Would you write out every entry exactly, but without the pictures?

++++

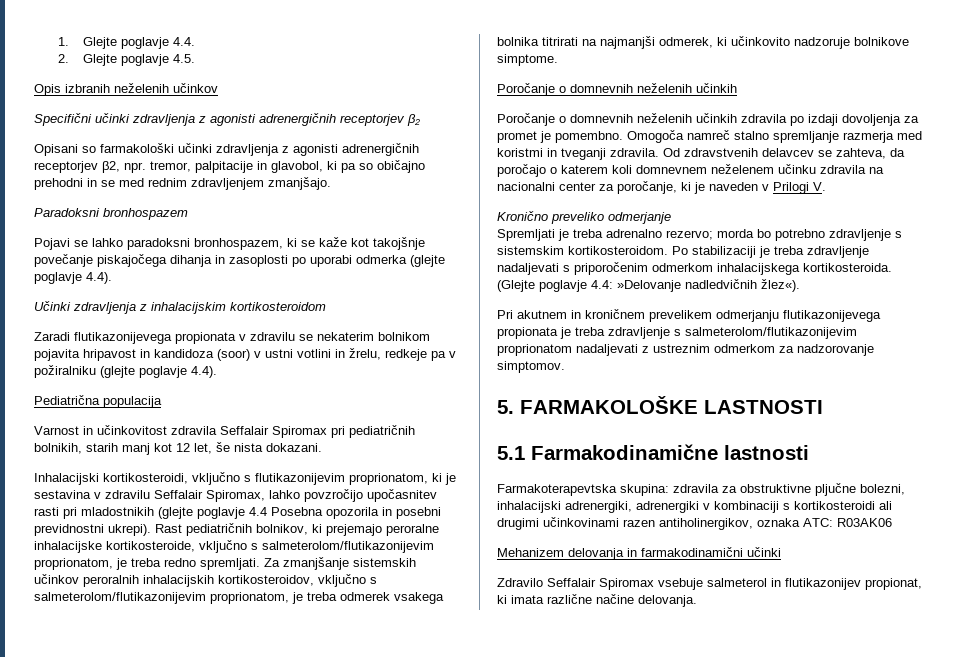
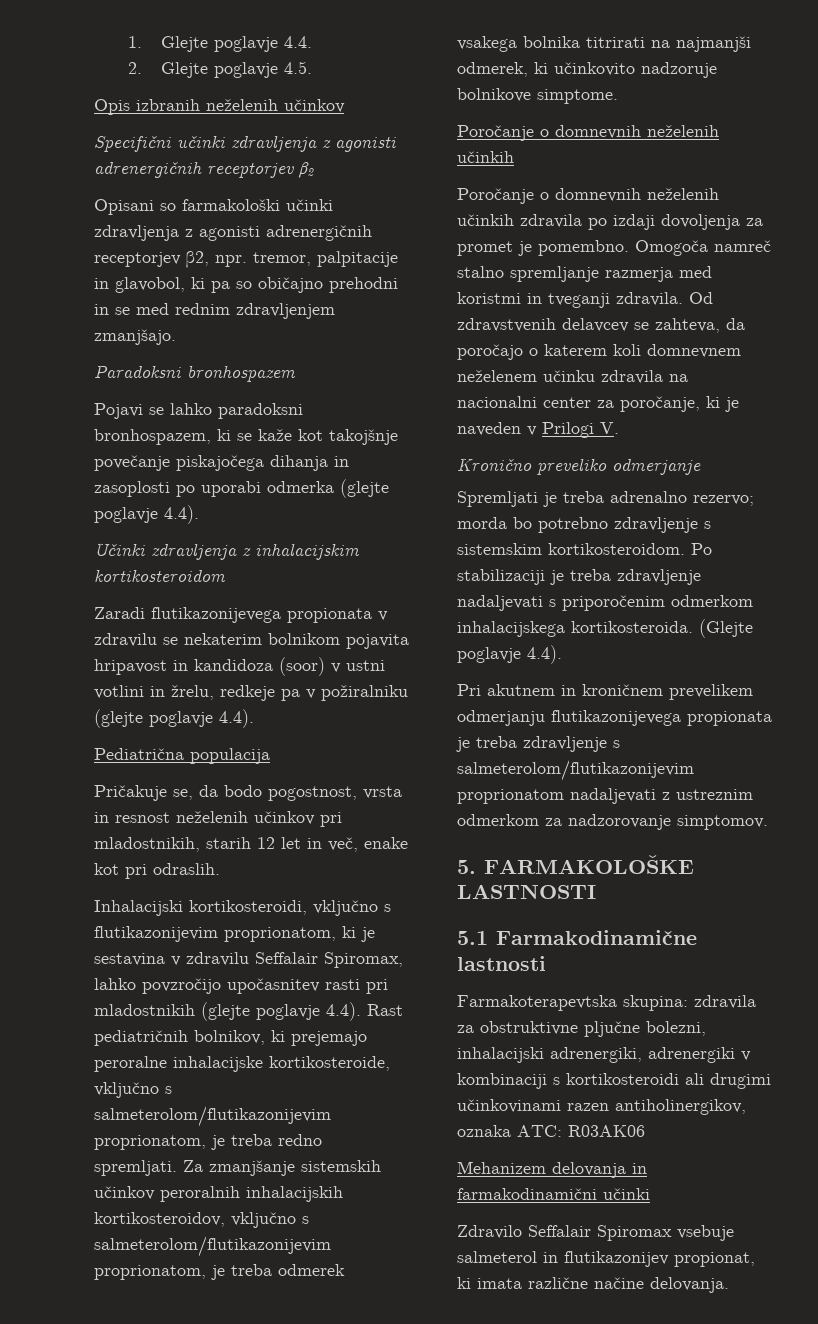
- Varnost in učinkovitost zdravila Seffalair Spiromax pri pediatričnih bolnikih, starih manj kot 12 let, še nista dokazani.
+ Pričakuje se, da bodo pogostnost, vrsta in resnost neželenih učinkov pri mladostnikih, starih 12 let in več, enake kot pri odraslih.
- Inhalacijski kortikosteroidi, vključno s flutikazonijevim proprionatom, ki je sestavina v zdravilu Seffalair Spiromax, lahko povzročijo upočasnitev rasti pri mladostnikih (glejte poglavje 4.4 Posebna opozorila in posebni previdnostni ukrepi). Rast pediatričnih bolnikov, ki prejemajo peroralne inhalacijske kortikosteroide, vključno s salmeterolom/flutikazonijevim proprionatom, je treba redno spremljati.
+ Inhalacijski kortikosteroidi, vključno s flutikazonijevim proprionatom, ki je sestavina v zdravilu Seffalair Spiromax, lahko povzročijo upočasnitev rasti pri mladostnikih (glejte poglavje 4.4). Rast pediatričnih bolnikov, ki prejemajo peroralne inhalacijske kortikosteroide, vključno s salmeterolom/flutikazonijevim proprionatom, je treba redno spremljati.
- (Glejte poglavje 4.4: »Delovanje nadledvičnih žlez«).
+ (Glejte poglavje 4.4).

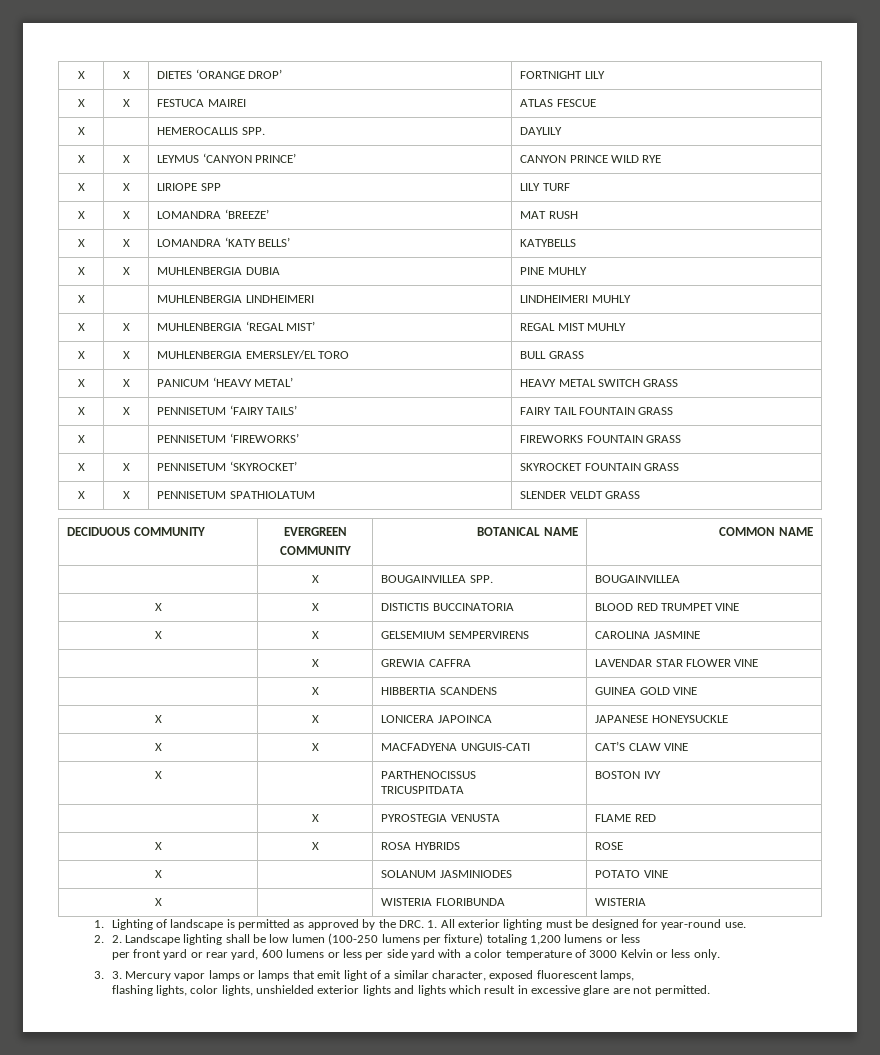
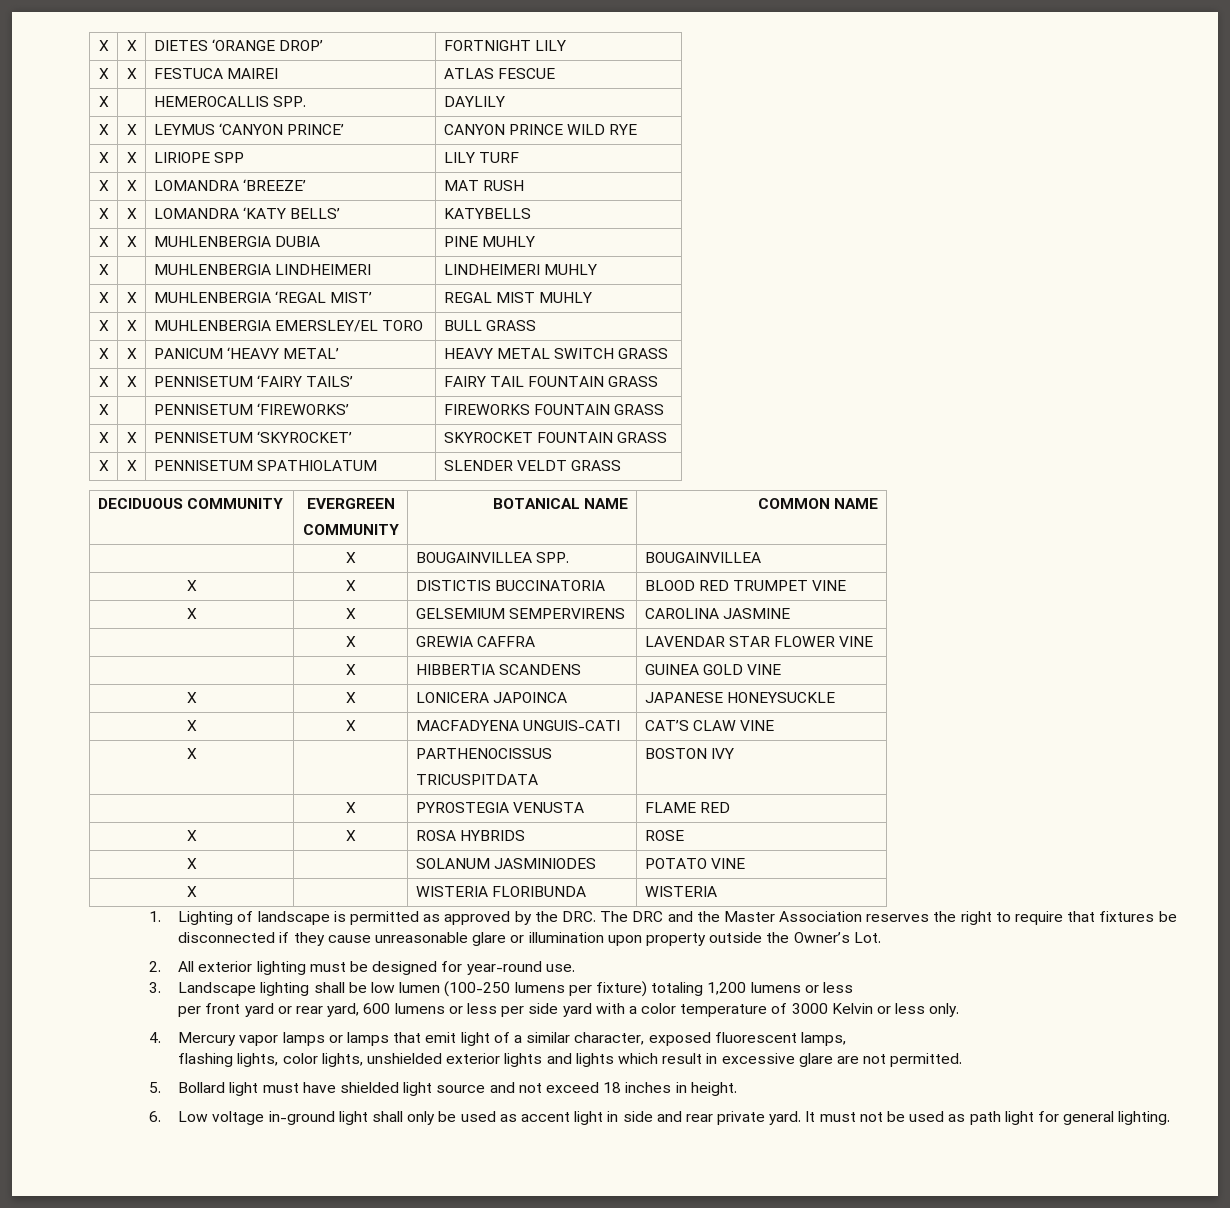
- 1. Lighting of landscape is permitted as approved by the DRC. 1. All exterior lighting must be designed for year-round use.
+ 1. Lighting of landscape is permitted as approved by the DRC. The DRC and the Master Association reserves the right to require that fixtures be disconnected if they cause unreasonable glare or illumination upon property outside the Owner’s Lot.
+ 2. All exterior lighting must be designed for year-round use.
- 2. 2. Landscape lighting shall be low lumen (100-250 lumens per fixture) totaling 1,200 lumens or less
+ 3. Landscape lighting shall be low lumen (100-250 lumens per fixture) totaling 1,200 lumens or less
- 3. 3. Mercury vapor lamps or lamps that emit light of a similar character, exposed fluorescent lamps,
+ 4. Mercury vapor lamps or lamps that emit light of a similar character, exposed fluorescent lamps,
+ 5. Bollard light must have shielded light source and not exceed 18 inches in height.
+ 6. Low voltage in-ground light shall only be used as accent light in side and rear private yard. It must not be used as path light for general lighting.

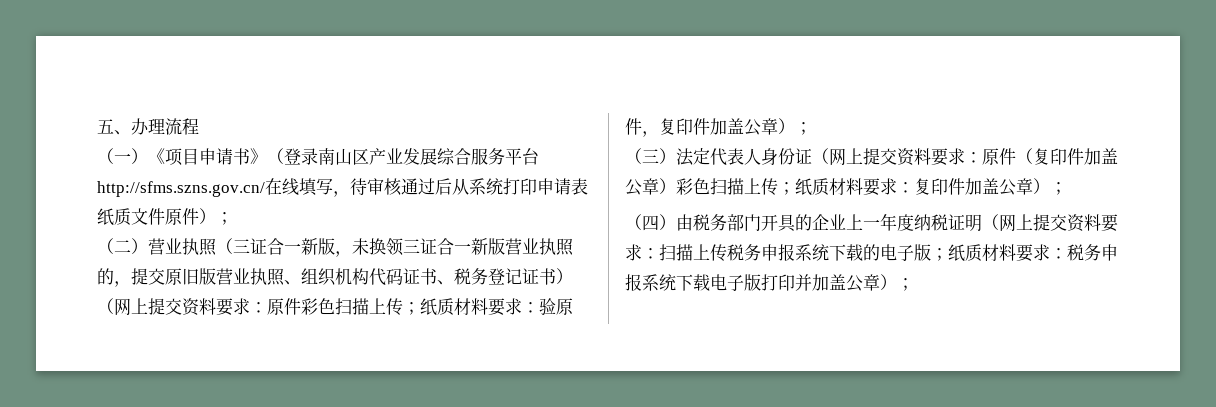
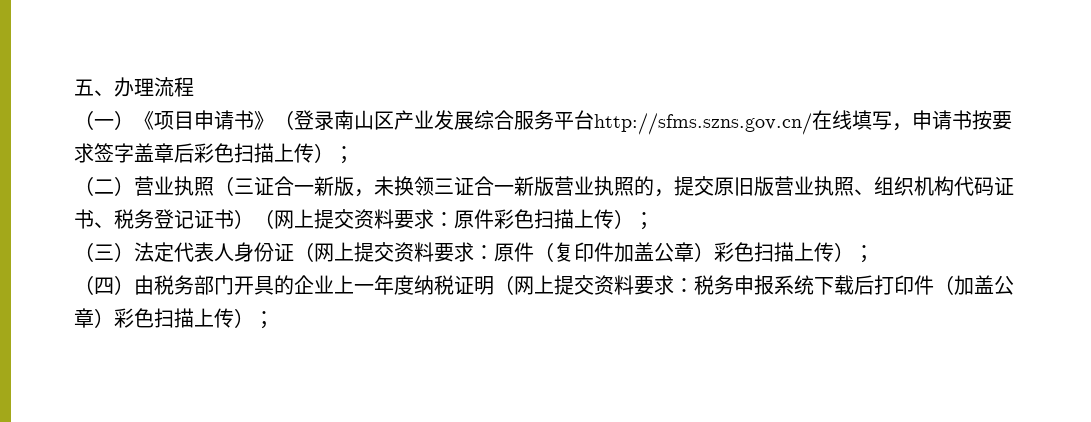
- （一）《项目申请书》（登录南山区产业发展综合服务平台http://sfms.szns.gov.cn/在线填写，待审核通过后从系统打印申请表纸质文件原件）；
+ （一）《项目申请书》（登录南山区产业发展综合服务平台http://sfms.szns.gov.cn/在线填写，申请书按要求签字盖章后彩色扫描上传）；
- （二）营业执照（三证合一新版，未换领三证合一新版营业执照的，提交原旧版营业执照、组织机构代码证书、税务登记证书）（网上提交资料要求：原件彩色扫描上传；纸质材料要求：验原件，复印件加盖公章）；
+ （二）营业执照（三证合一新版，未换领三证合一新版营业执照的，提交原旧版营业执照、组织机构代码证书、税务登记证书）（网上提交资料要求：原件彩色扫描上传）；
- （三）法定代表人身份证（网上提交资料要求：原件（复印件加盖公章）彩色扫描上传；纸质材料要求：复印件加盖公章）；
+ （三）法定代表人身份证（网上提交资料要求：原件（复印件加盖公章）彩色扫描上传）；
- （四）由税务部门开具的企业上一年度纳税证明（网上提交资料要求：扫描上传税务申报系统下载的电子版；纸质材料要求：税务申报系统下载电子版打印并加盖公章）；
+ （四）由税务部门开具的企业上一年度纳税证明（网上提交资料要求：税务申报系统下载后打印件（加盖公章）彩色扫描上传）；

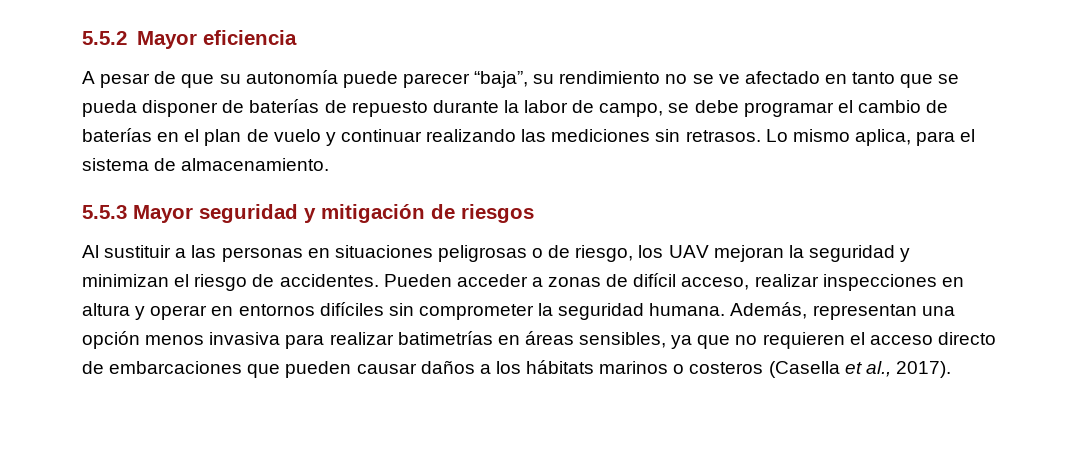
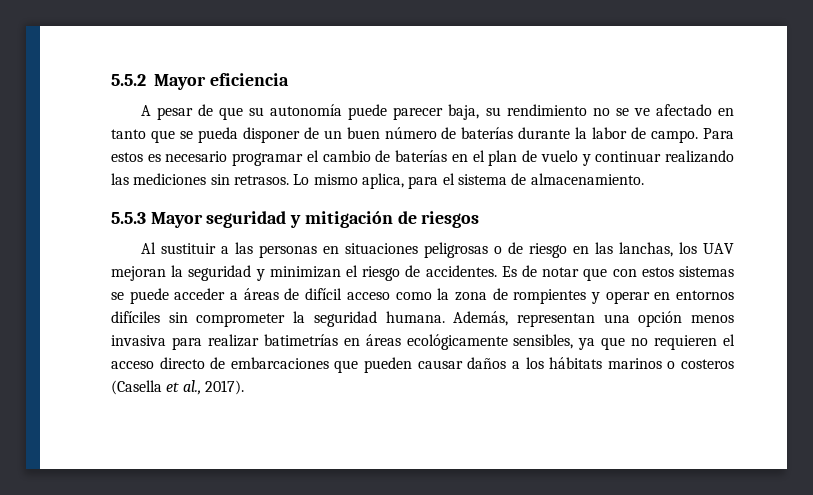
- A pesar de que su autonomía puede parecer “baja”, su rendimiento no se ve afectado en tanto que se pueda disponer de baterías de repuesto durante la labor de campo, se debe programar el cambio de baterías en el plan de vuelo y continuar realizando las mediciones sin retrasos.
+ A pesar de que su autonomía puede parecer baja, su rendimiento no se ve afectado en tanto que se pueda disponer de un buen número de baterías durante la labor de campo. Para estos es necesario programar el cambio de baterías en el plan de vuelo y continuar realizando las mediciones sin retrasos.
- Al sustituir a las personas en situaciones peligrosas o de riesgo, los UAV mejoran la seguridad y minimizan el riesgo de accidentes.
+ Al sustituir a las personas en situaciones peligrosas o de riesgo en las lanchas, los UAV mejoran la seguridad y minimizan el riesgo de accidentes.
- Pueden acceder a zonas de difícil acceso, realizar inspecciones en altura y operar en entornos difíciles sin comprometer la seguridad humana.
+ Es de notar que con estos sistemas se puede acceder a áreas de difícil acceso como la zona de rompientes y operar en entornos difíciles sin comprometer la seguridad humana.
- Además, representan una opción menos invasiva para realizar batimetrías en áreas sensibles, ya que no requieren el acceso directo de embarcaciones que pueden causar daños a los hábitats marinos o costeros (Casella et al., 2017).
+ Además, representan una opción menos invasiva para realizar batimetrías en áreas ecológicamente sensibles, ya que no requieren el acceso directo de embarcaciones que pueden causar daños a los hábitats marinos o costeros (Casella et al., 2017).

++++

## Your solution
- Varnost in učinkovitost zdravila Seffalair Spiromax pri pediatričnih bolnikih, starih manj kot 12 let, še nista dokazani.
+ Pričakuje se, da bodo pogostnost, vrsta in resnost neželenih učinkov pri mladostnikih, starih 12 let in več, enake kot pri odraslih.
- Inhalacijski kortikosteroidi, vključno s flutikazonijevim proprionatom, ki je sestavina v zdravilu Seffalair Spiromax, lahko povzročijo upočasnitev rasti pri mladostnikih (glejte poglavje 4.4 Posebna opozorila in posebni previdnostni ukrepi). Rast pediatričnih bolnikov, ki prejemajo peroralne inhalacijske kortikosteroide, vključno s salmeterolom/flutikazonijevim proprionatom, je treba redno spremljati.
+ Inhalacijski kortikosteroidi, vključno s flutikazonijevim proprionatom, ki je sestavina v zdravilu Seffalair Spiromax, lahko povzročijo upočasnitev rasti pri mladostnikih (glejte poglavje 4.4). Rast pediatričnih bolnikov, ki prejemajo peroralne inhalacijske kortikosteroide, vključno s salmeterolom/flutikazonijevim proprionatom, je treba redno spremljati.
- (Glejte poglavje 4.4: »Delovanje nadledvičnih žlez«).
+ (Glejte poglavje 4.4).

- 1. Lighting of landscape is permitted as approved by the DRC. 1. All exterior lighting must be designed for year-round use.
+ 1. Lighting of landscape is permitted as approved by the DRC. The DRC and the Master Association reserves the right to require that fixtures be disconnected if they cause unreasonable glare or illumination upon property outside the Owner’s Lot.
+ 2. All exterior lighting must be designed for year-round use.
- 2. 2. Landscape lighting shall be low lumen (100-250 lumens per fixture) totaling 1,200 lumens or less
+ 3. Landscape lighting shall be low lumen (100-250 lumens per fixture) totaling 1,200 lumens or less
- 3. 3. Mercury vapor lamps or lamps that emit light of a similar character, exposed fluorescent lamps,
+ 4. Mercury vapor lamps or lamps that emit light of a similar character, exposed fluorescent lamps,
+ 5. Bollard light must have shielded light source and not exceed 18 inches in height.
+ 6. Low voltage in-ground light shall only be used as accent light in side and rear private yard. It must not be used as path light for general lighting.

- （一）《项目申请书》（登录南山区产业发展综合服务平台http://sfms.szns.gov.cn/在线填写，待审核通过后从系统打印申请表纸质文件原件）；
+ （一）《项目申请书》（登录南山区产业发展综合服务平台http://sfms.szns.gov.cn/在线填写，申请书按要求签字盖章后彩色扫描上传）；
- （二）营业执照（三证合一新版，未换领三证合一新版营业执照的，提交原旧版营业执照、组织机构代码证书、税务登记证书）（网上提交资料要求：原件彩色扫描上传；纸质材料要求：验原件，复印件加盖公章）；
+ （二）营业执照（三证合一新版，未换领三证合一新版营业执照的，提交原旧版营业执照、组织机构代码证书、税务登记证书）（网上提交资料要求：原件彩色扫描上传）；
- （三）法定代表人身份证（网上提交资料要求：原件（复印件加盖公章）彩色扫描上传；纸质材料要求：复印件加盖公章）；
+ （三）法定代表人身份证（网上提交资料要求：原件（复印件加盖公章）彩色扫描上传）；
- （四）由税务部门开具的企业上一年度纳税证明（网上提交资料要求：扫描上传税务申报系统下载的电子版；纸质材料要求：税务申报系统下载电子版打印并加盖公章）；
+ （四）由税务部门开具的企业上一年度纳税证明（网上提交资料要求：税务申报系统下载后打印件（加盖公章）彩色扫描上传）；

- A pesar de que su autonomía puede parecer “baja”, su rendimiento no se ve afectado en tanto que se pueda disponer de baterías de repuesto durante la labor de campo, se debe programar el cambio de baterías en el plan de vuelo y continuar realizando las mediciones sin retrasos.
+ A pesar de que su autonomía puede parecer baja, su rendimiento no se ve afectado en tanto que se pueda disponer de un buen número de baterías durante la labor de campo. Para estos es necesario programar el cambio de baterías en el plan de vuelo y continuar realizando las mediciones sin retrasos.
- Al sustituir a las personas en situaciones peligrosas o de riesgo, los UAV mejoran la seguridad y minimizan el riesgo de accidentes.
+ Al sustituir a las personas en situaciones peligrosas o de riesgo en las lanchas, los UAV mejoran la seguridad y minimizan el riesgo de accidentes.
- Pueden acceder a zonas de difícil acceso, realizar inspecciones en altura y operar en entornos difíciles sin comprometer la seguridad humana.
+ Es de notar que con estos sistemas se puede acceder a áreas de difícil acceso como la zona de rompientes y operar en entornos difíciles sin comprometer la seguridad humana.
- Además, representan una opción menos invasiva para realizar batimetrías en áreas sensibles, ya que no requieren el acceso directo de embarcaciones que pueden causar daños a los hábitats marinos o costeros (Casella et al., 2017).
+ Además, representan una opción menos invasiva para realizar batimetrías en áreas ecológicamente sensibles, ya que no requieren el acceso directo de embarcaciones que pueden causar daños a los hábitats marinos o costeros (Casella et al., 2017).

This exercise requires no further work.